- **Work request**
Give the number of lines in these entries that contain the string "none", with no further comment.
########
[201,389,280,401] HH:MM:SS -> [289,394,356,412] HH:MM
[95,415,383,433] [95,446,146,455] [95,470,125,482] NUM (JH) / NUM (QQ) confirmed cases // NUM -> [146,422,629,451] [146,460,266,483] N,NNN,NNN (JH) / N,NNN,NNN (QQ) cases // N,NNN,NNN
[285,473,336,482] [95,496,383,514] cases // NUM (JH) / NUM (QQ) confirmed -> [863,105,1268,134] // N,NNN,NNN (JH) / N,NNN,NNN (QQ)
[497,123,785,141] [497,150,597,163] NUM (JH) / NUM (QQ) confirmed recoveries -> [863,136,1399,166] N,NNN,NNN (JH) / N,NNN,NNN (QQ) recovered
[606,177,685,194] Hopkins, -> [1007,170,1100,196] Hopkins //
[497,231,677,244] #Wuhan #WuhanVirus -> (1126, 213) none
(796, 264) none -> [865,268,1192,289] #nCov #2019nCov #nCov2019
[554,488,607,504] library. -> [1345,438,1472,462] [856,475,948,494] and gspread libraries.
########
- **Task response**
2